Beginning with the line where "</span><u>O</u><span>ptions</span></div> -> none" appears, set down each line exactly until the records below end, and omit the pictures.

Top of Data provided

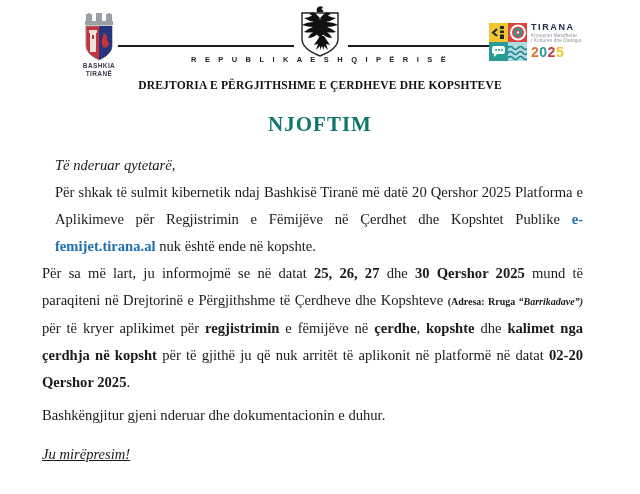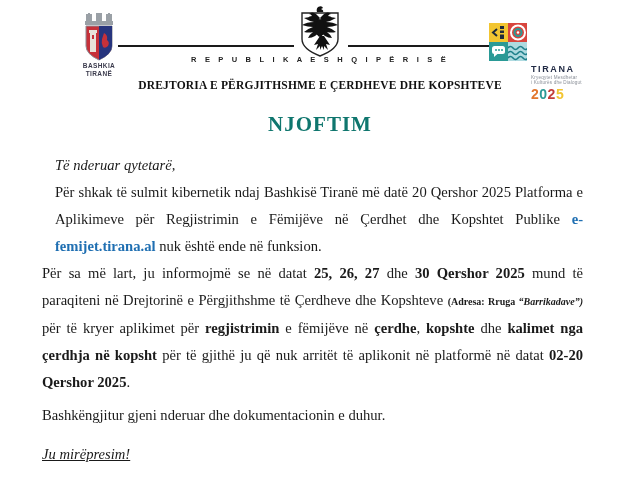"TIRANA" .t25-text { margin-top: 42px -> none }
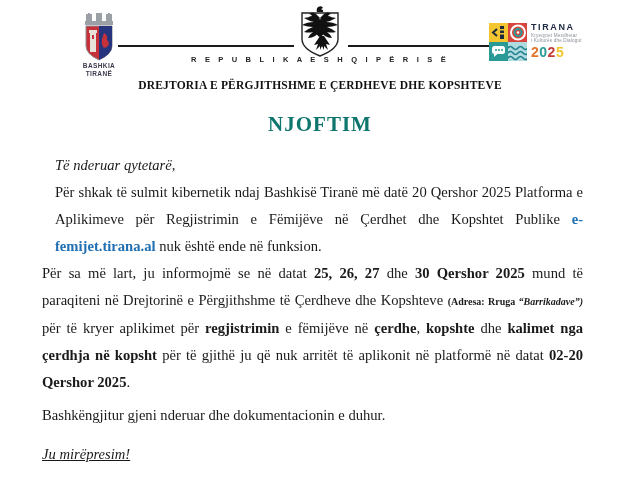"nuk është ende në funksion." span { text: funksion -> kopshte }
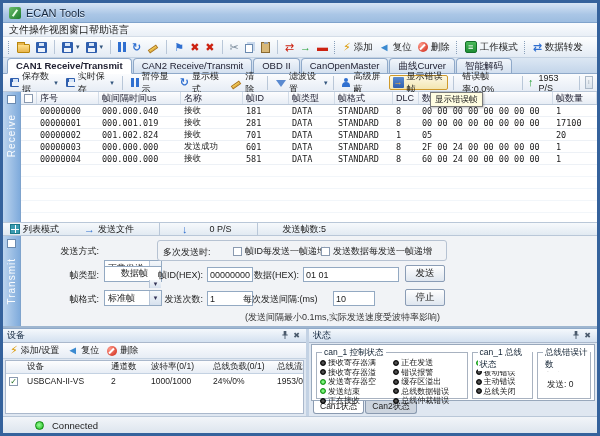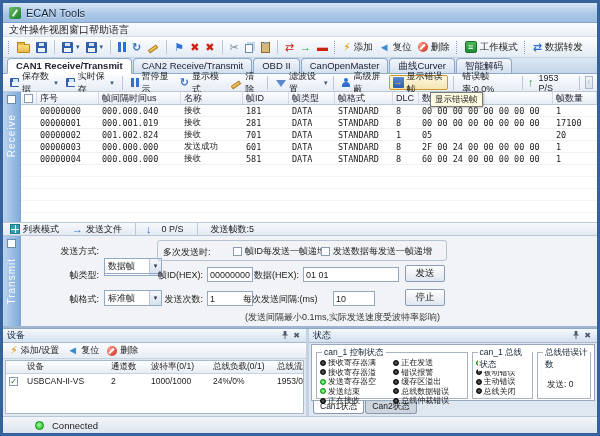"列表模式" .rx-footer { gap: 7px -> 19px }
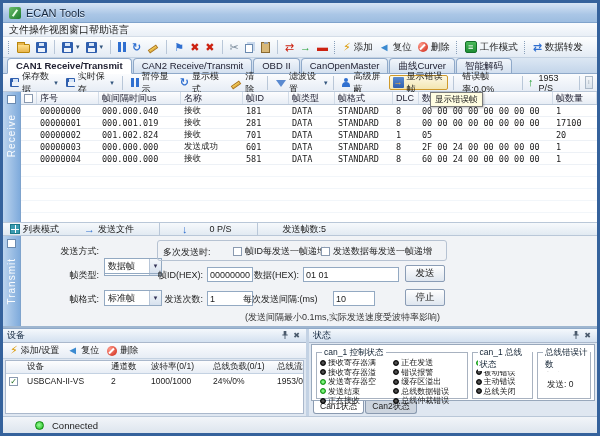"数据帧" span.combo { flex-direction: none -> column; top: 22px -> 30px }
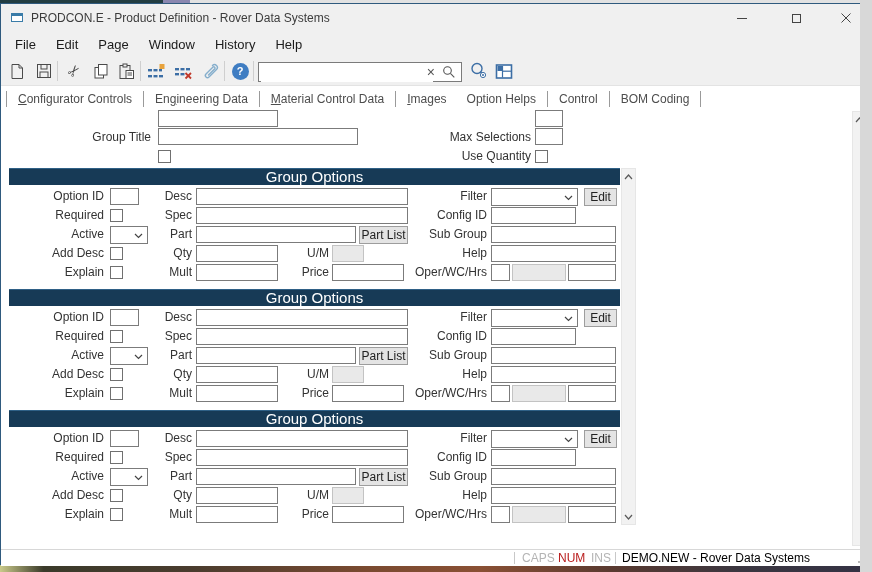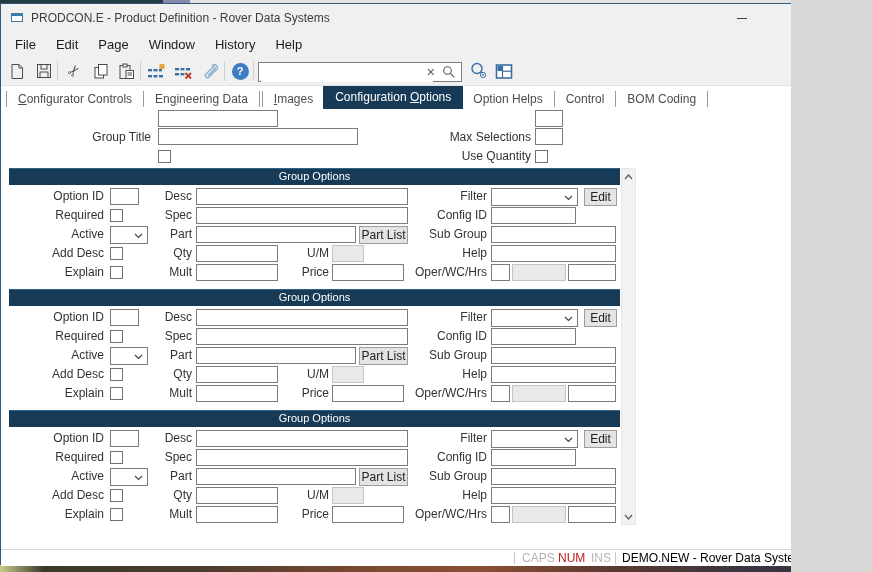"PRODCON.E - Product Definition -" #screen { width: 791px -> 860px }
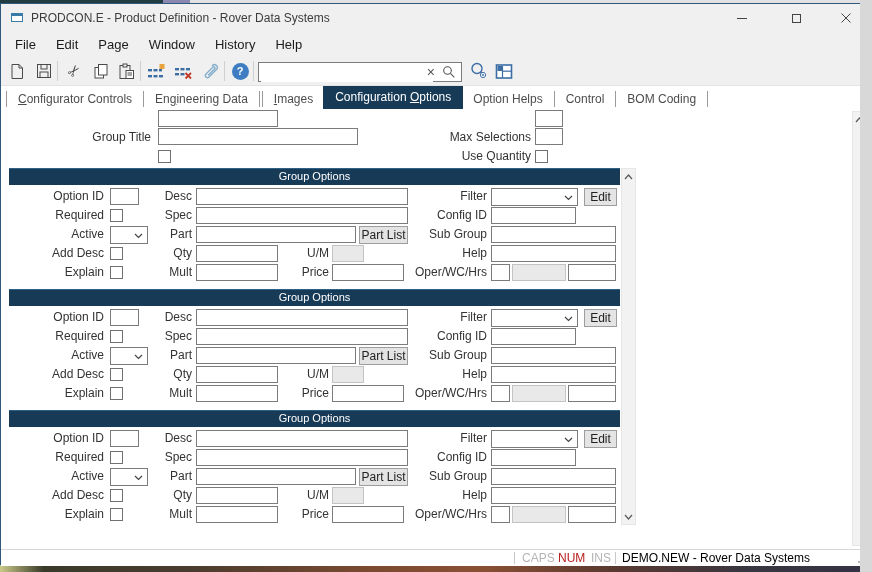"Material Control Data" div.tab { html: none -> <div><span></span><u>M</u><span>aterial Control Data</span></div> }
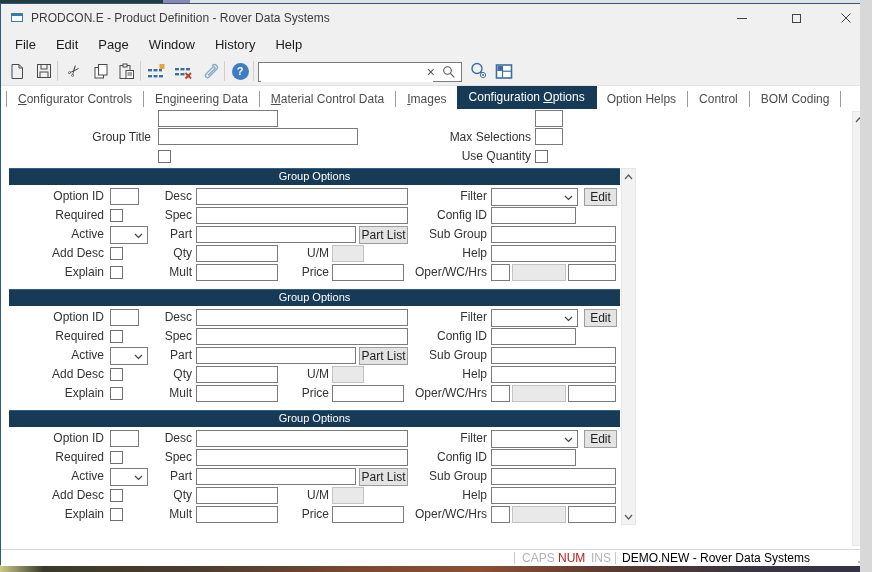"Configuration Options" div.tab { html: <div><span>Configuration </span><u>O</u><span>ptions</span></div> -> none }
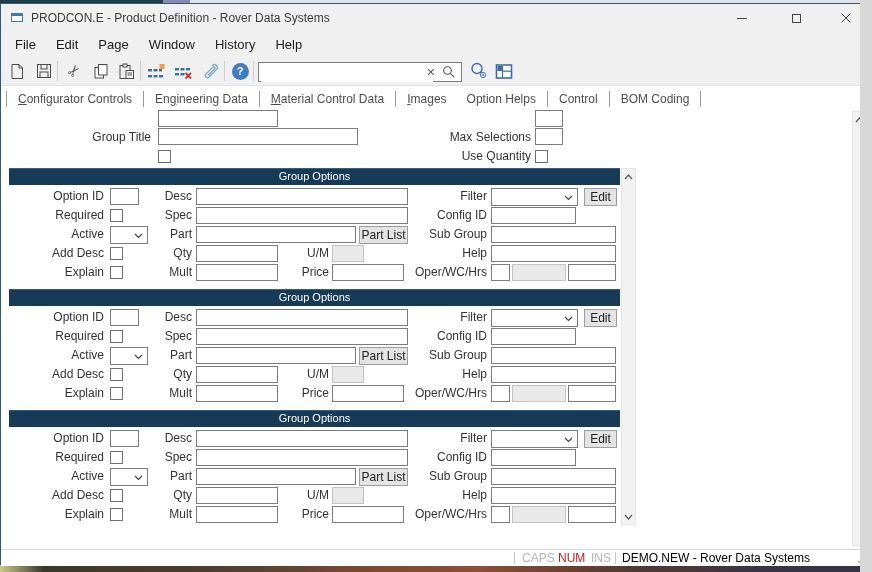"Group Options" .ghdr { font-size: 11px -> 15px }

Bottom of Data provided

◆ Result for this exercise
"Configuration Options" div.tab { html: <div><span>Configuration </span><u>O</u><span>ptions</span></div> -> none }
"Group Options" .ghdr { font-size: 11px -> 15px }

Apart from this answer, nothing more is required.